Use references instead of ids in struct

I want to try replacing ids with references, to not need to look up (and possibly fail) ids, when I know that the reference is valid (which is kept track of by Rust).

My setup is that I have events that can occurr multiple times at some locations. So my current model is (irrelevant fields omitted)

struct Location {
  name: String,
}

struct Event<'a> {
  name: String,
  occurrences: Vec<Occurrence<'a>>,
}

struct Occurrence<'a> {
  start: NaiveDateTime,
  location: &'a Location,
}

So instead of the occurrence storing an id to the location, it keeps a reference, which I know is valid thanks to Rust.

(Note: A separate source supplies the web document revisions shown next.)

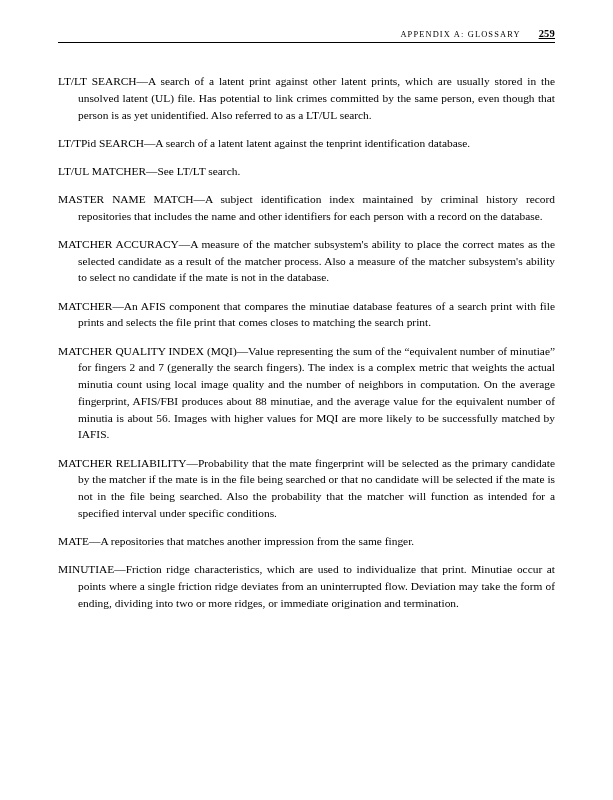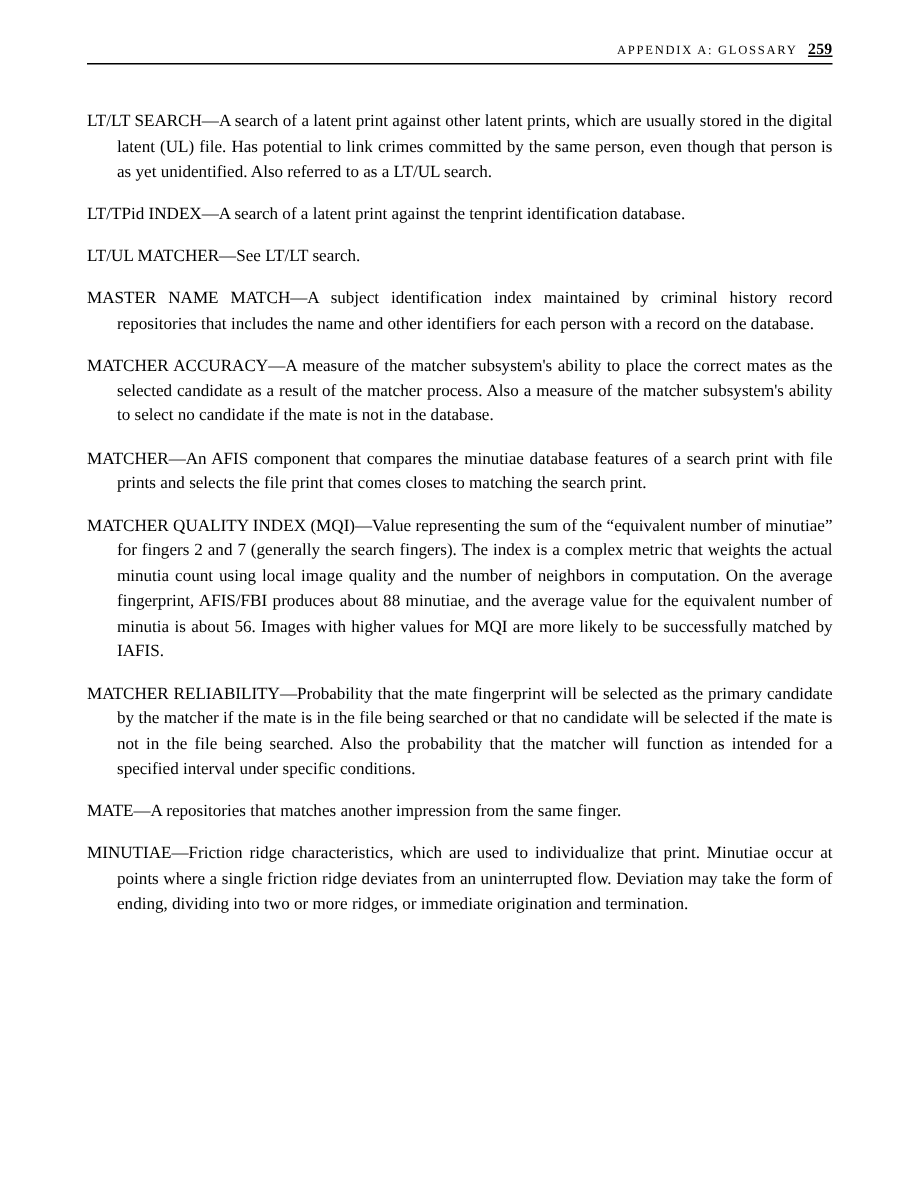"APPENDIX A: GLOSSARY" .header { gap: 7px -> 18px }
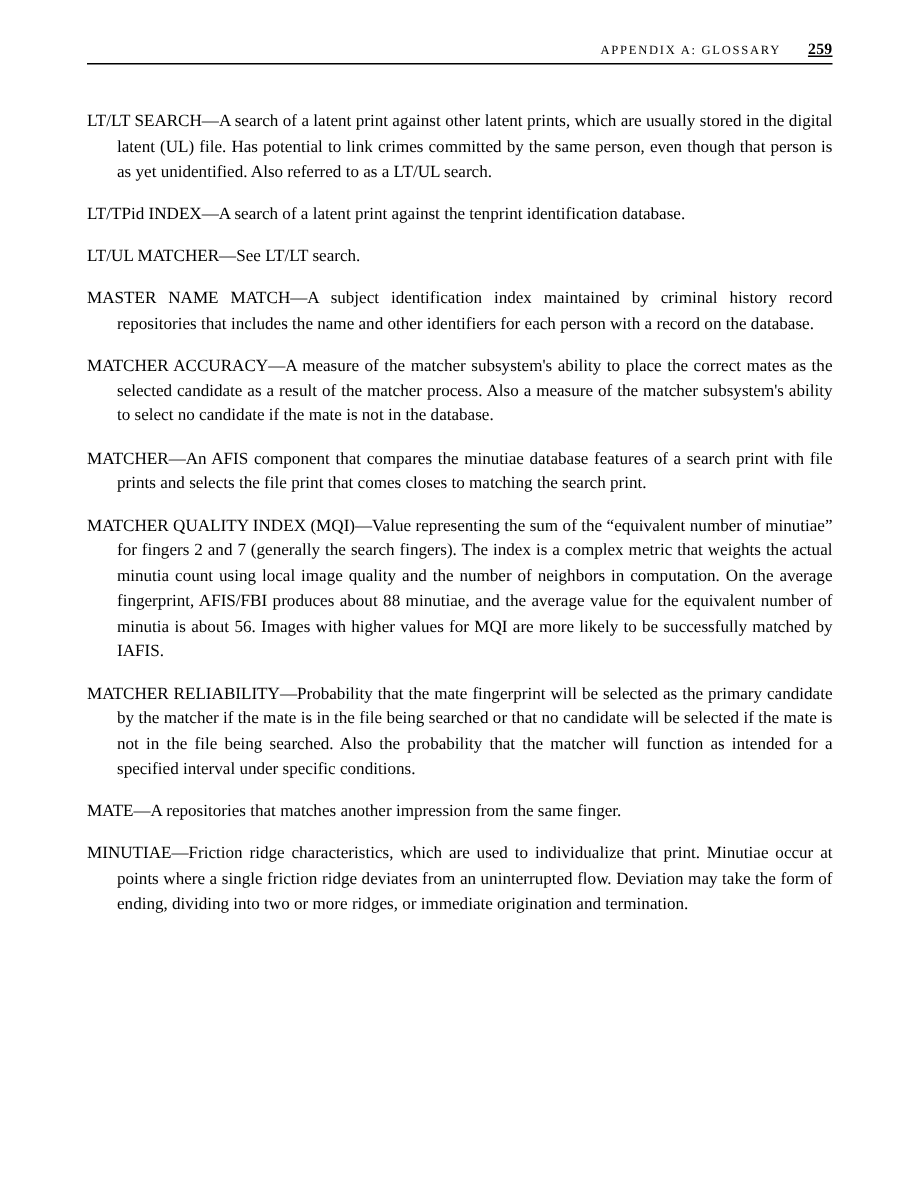"LT/LT SEARCH—A search of a" p.entry { text: digital -> unsolved }
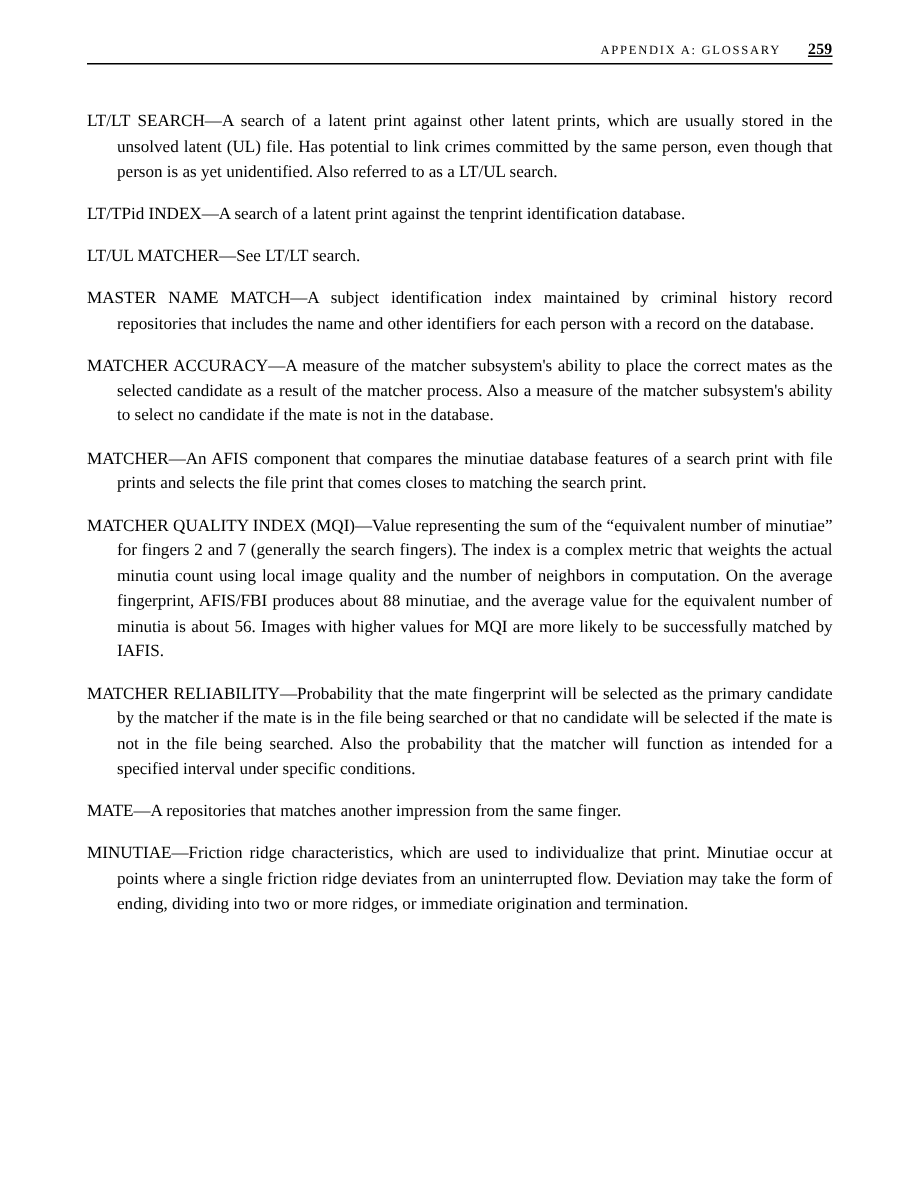"LT/TPid INDEX—A search of a" p.entry { text: INDEX—A search of a latent print -> SEARCH—A search of a latent latent }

This does not work, however. I have to keep a hold of both the locations and the events for all references to possibly be valid, so I created the following

struct Store<'a> {
  locations: Vec<Location>,
  events: Vec<Event<'a>>,
}

I get compiler errors about the lifetime of the locations, when I try to build a Store:

let bar = Location {
    name: "Some bar".to_string(),
};
let locations = vec![bar];
let events = vec![Event {
    name: "Social Dance".to_string(),
    occurrences: vec![Occurrence {
        start: NaiveDate::from_ymd(2019, 4, 1).and_hms(20, 30, 00),
        location: &locations[0],
    }],
}];
let store = Store {
    locations: locations,
    events: events,
};

The error I get is that the occurrence borrows the location, but then locations is moved into store even though the borrow events is also used in the store. I'm not sure whether the issue is that moving a variable might change the addresses, therefore the references might become invalid, or whether vectors are mutable and therefore the addresses are not guaranteed to remain valid.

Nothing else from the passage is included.